>>>

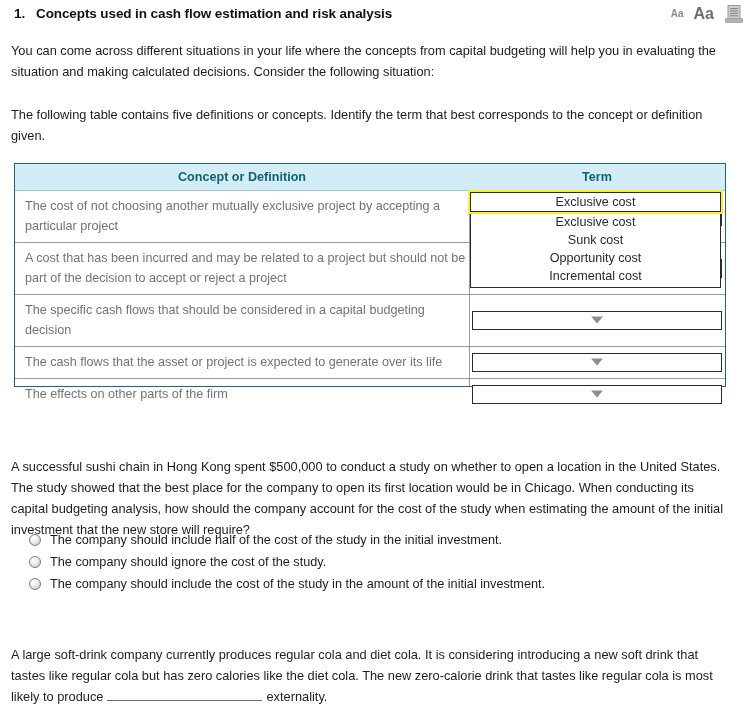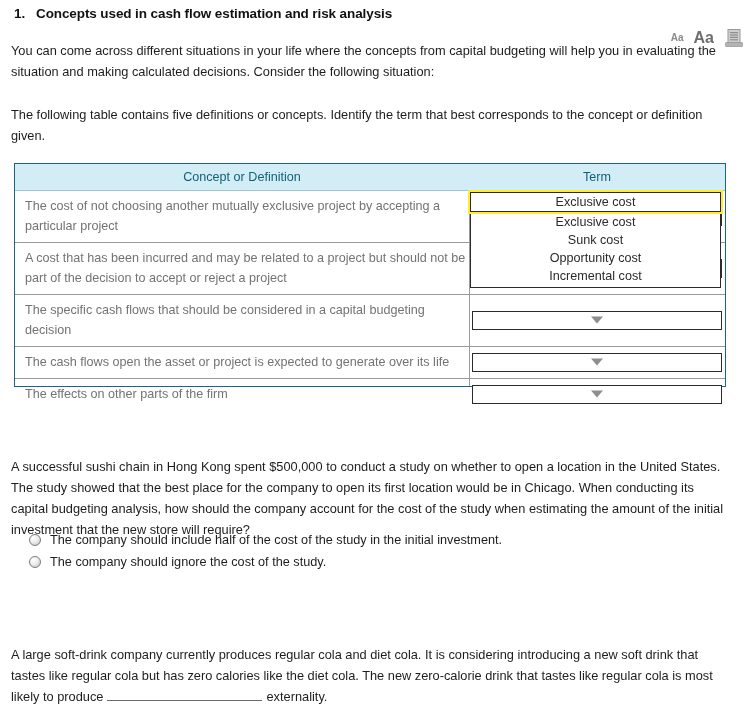--- a/index.html
+++ b/index.html
@@ -25,7 +25,7 @@
   .qnum { display: inline-block; width: 22px; }
   .tools {
     position: absolute; right: 10px; top: 4px;
-    display: flex; align-items: center; gap: 10px; margin-top: 24px;
+    display: flex; align-items: center; gap: 10px;
   }
   .aa-small { font-size: 10px; font-weight: bold; color: #8a8a8a; line-height: 1; }
   .aa-large { font-size: 16px; font-weight: bold; color: #6e6e6e; line-height: 1; }

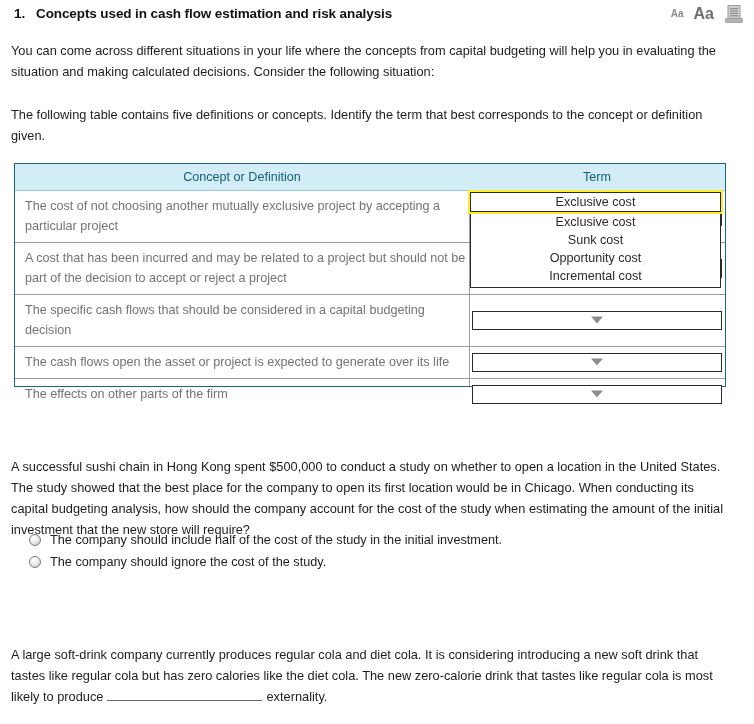--- a/index.html
+++ b/index.html
@@ -52,7 +52,7 @@
   .tbl { width: 100%; border-collapse: collapse; table-layout: fixed; }
   .tbl th {
     background: #d3edf6; color: #116076;
-    font-size: 12.6px; font-weight: normal;
+    font-size: 12.6px; font-weight: bold;
     height: 26px; text-align: center;
     border-bottom: 1px solid #9fc8d6;
     padding: 0;

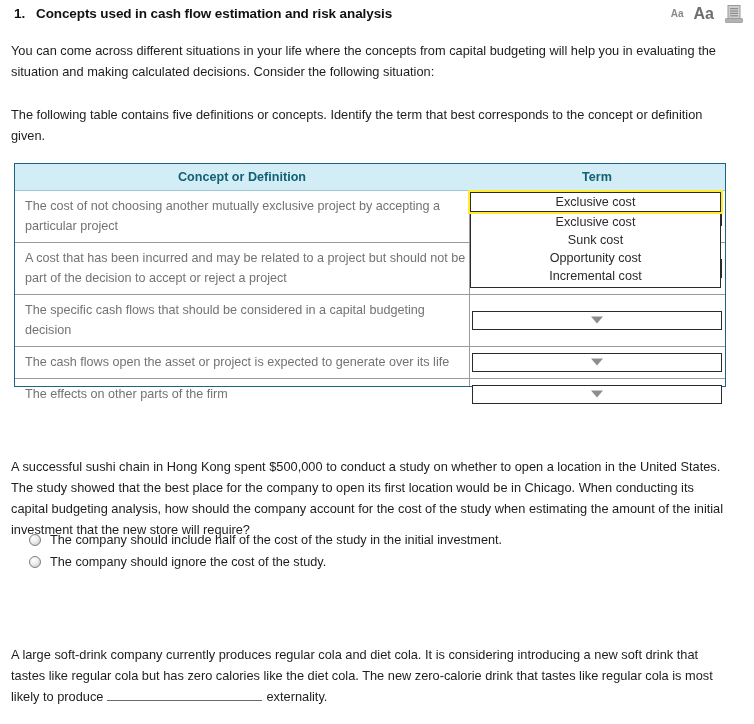--- a/index.html
+++ b/index.html
@@ -207,7 +207,7 @@
           </td>
         </tr>
         <tr>
-          <td class="col-concept">The cash flows open the asset or project is expected to generate over its life</td>
+          <td class="col-concept">The cash flows that the asset or project is expected to generate over its life</td>
           <td class="col-term">
             <div class="sel-cell">
                 <div class="sel">

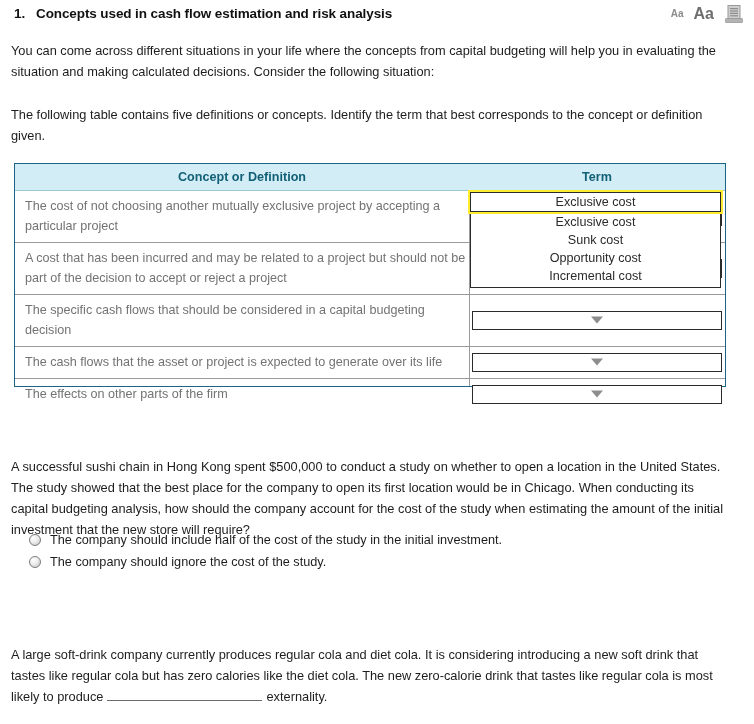--- a/index.html
+++ b/index.html
@@ -252,6 +252,10 @@
       <span class="radio-dot"></span>
       <span class="radio-label">The company should ignore the cost of the study.</span>
     </div>
+    <div class="radio-row">
+      <span class="radio-dot"></span>
+      <span class="radio-label">The company should include the cost of the study in the amount of the initial investment.</span>
+    </div>
   </div>
 
   <div class="para" id="para5">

<<<

_Aim of the exercise_
The lines to return are those holding the string "align" anywhere in the listing above.

_Response to this task_
-    display: flex; align-items: center; gap: 10px; margin-top: 24px;
+    display: flex; align-items: center; gap: 10px;
     height: 26px; text-align: center;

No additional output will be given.